**Instructions for the task**
In the copy, leave out the pictures and repeat all records exactly.

**Stored items**

'''

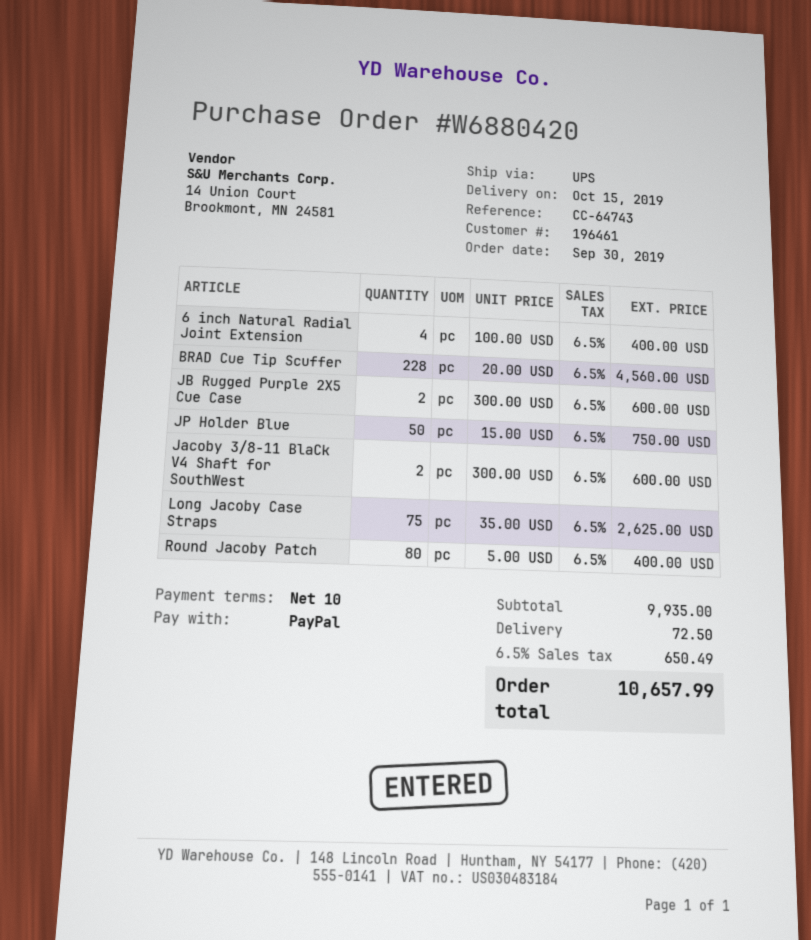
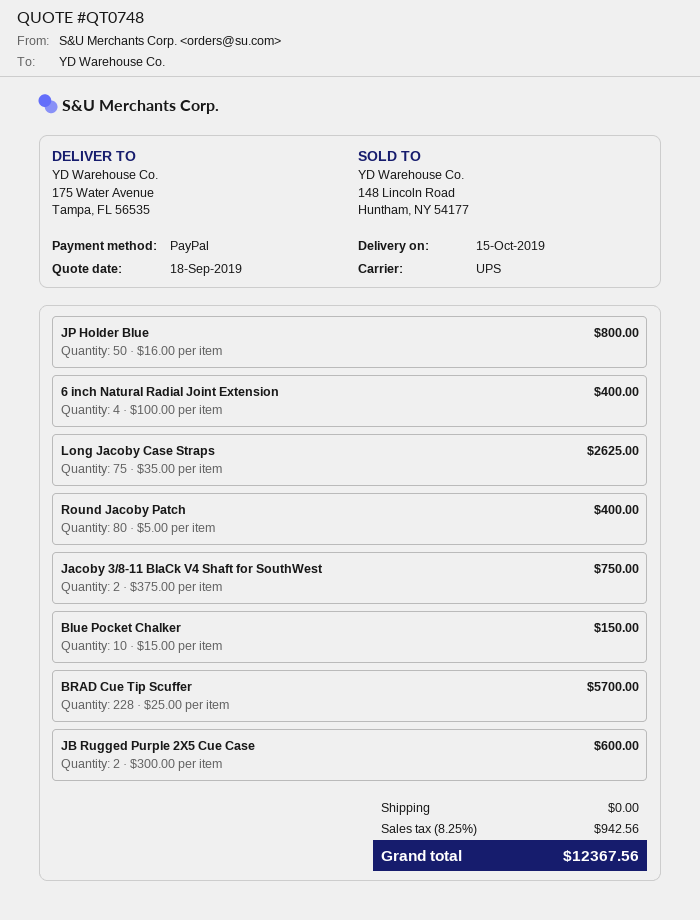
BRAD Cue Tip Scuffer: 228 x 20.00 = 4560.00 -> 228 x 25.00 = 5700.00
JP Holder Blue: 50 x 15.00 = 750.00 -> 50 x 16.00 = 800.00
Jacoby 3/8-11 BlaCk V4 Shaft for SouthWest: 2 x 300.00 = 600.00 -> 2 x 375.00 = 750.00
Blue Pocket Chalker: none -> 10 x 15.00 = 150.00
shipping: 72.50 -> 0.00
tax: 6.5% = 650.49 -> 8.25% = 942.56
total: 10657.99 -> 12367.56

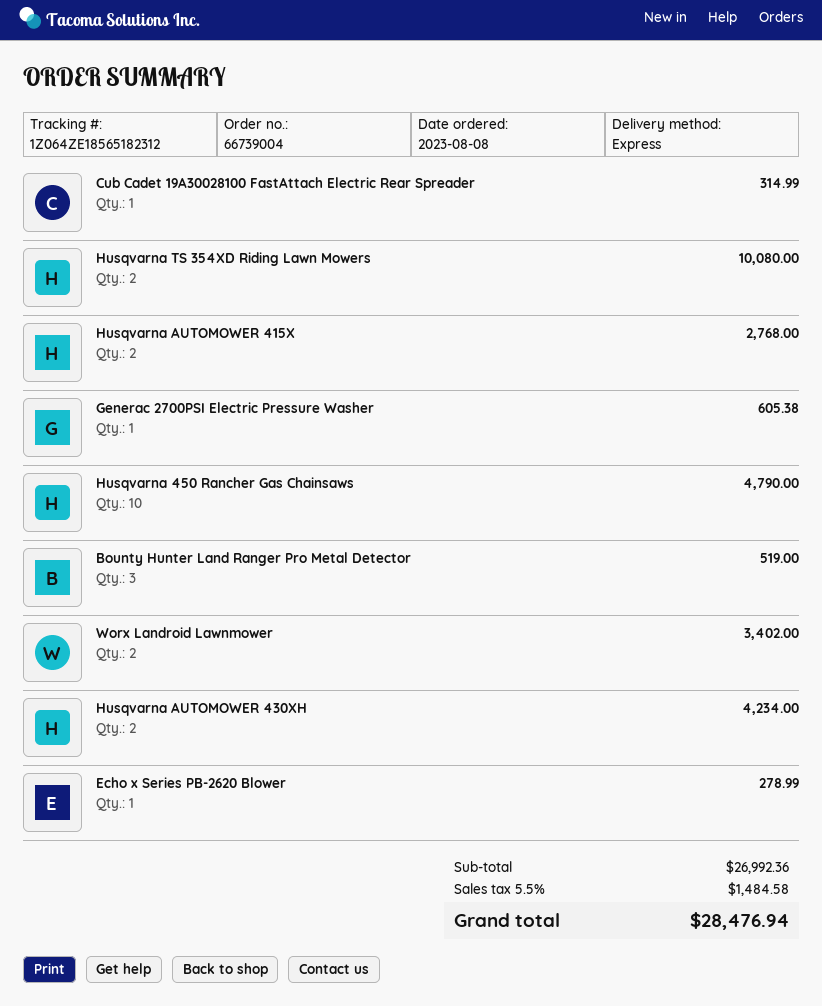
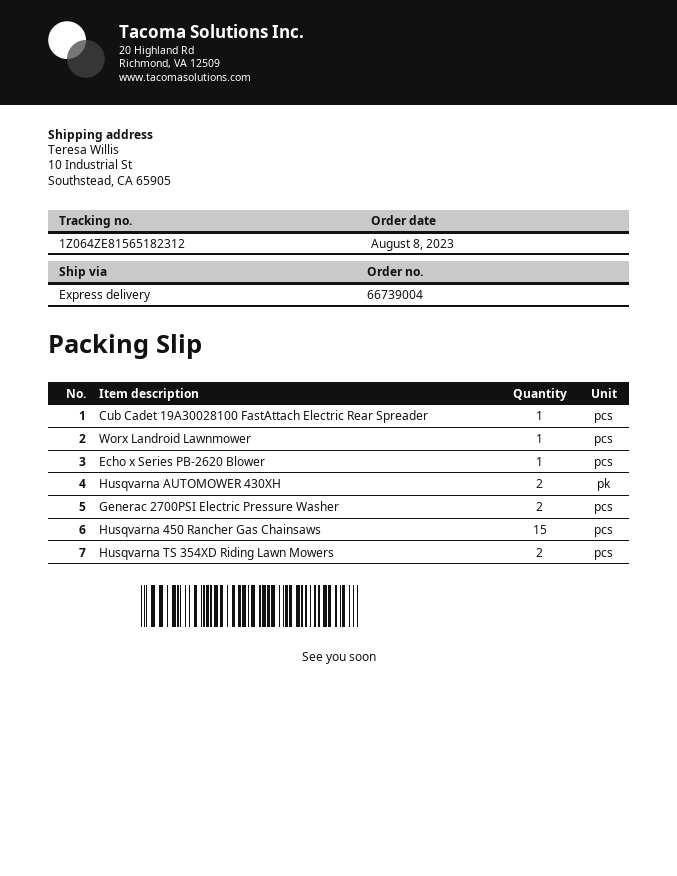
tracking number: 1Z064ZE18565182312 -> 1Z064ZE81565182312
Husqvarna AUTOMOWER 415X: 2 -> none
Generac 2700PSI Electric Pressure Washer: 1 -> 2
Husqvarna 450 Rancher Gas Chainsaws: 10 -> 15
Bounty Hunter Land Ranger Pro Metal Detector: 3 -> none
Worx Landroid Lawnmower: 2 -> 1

'''

**Task result**
BRAD Cue Tip Scuffer: 228 x 20.00 = 4560.00 -> 228 x 25.00 = 5700.00
JP Holder Blue: 50 x 15.00 = 750.00 -> 50 x 16.00 = 800.00
Jacoby 3/8-11 BlaCk V4 Shaft for SouthWest: 2 x 300.00 = 600.00 -> 2 x 375.00 = 750.00
Blue Pocket Chalker: none -> 10 x 15.00 = 150.00
shipping: 72.50 -> 0.00
tax: 6.5% = 650.49 -> 8.25% = 942.56
total: 10657.99 -> 12367.56

tracking number: 1Z064ZE18565182312 -> 1Z064ZE81565182312
Husqvarna AUTOMOWER 415X: 2 -> none
Generac 2700PSI Electric Pressure Washer: 1 -> 2
Husqvarna 450 Rancher Gas Chainsaws: 10 -> 15
Bounty Hunter Land Ranger Pro Metal Detector: 3 -> none
Worx Landroid Lawnmower: 2 -> 1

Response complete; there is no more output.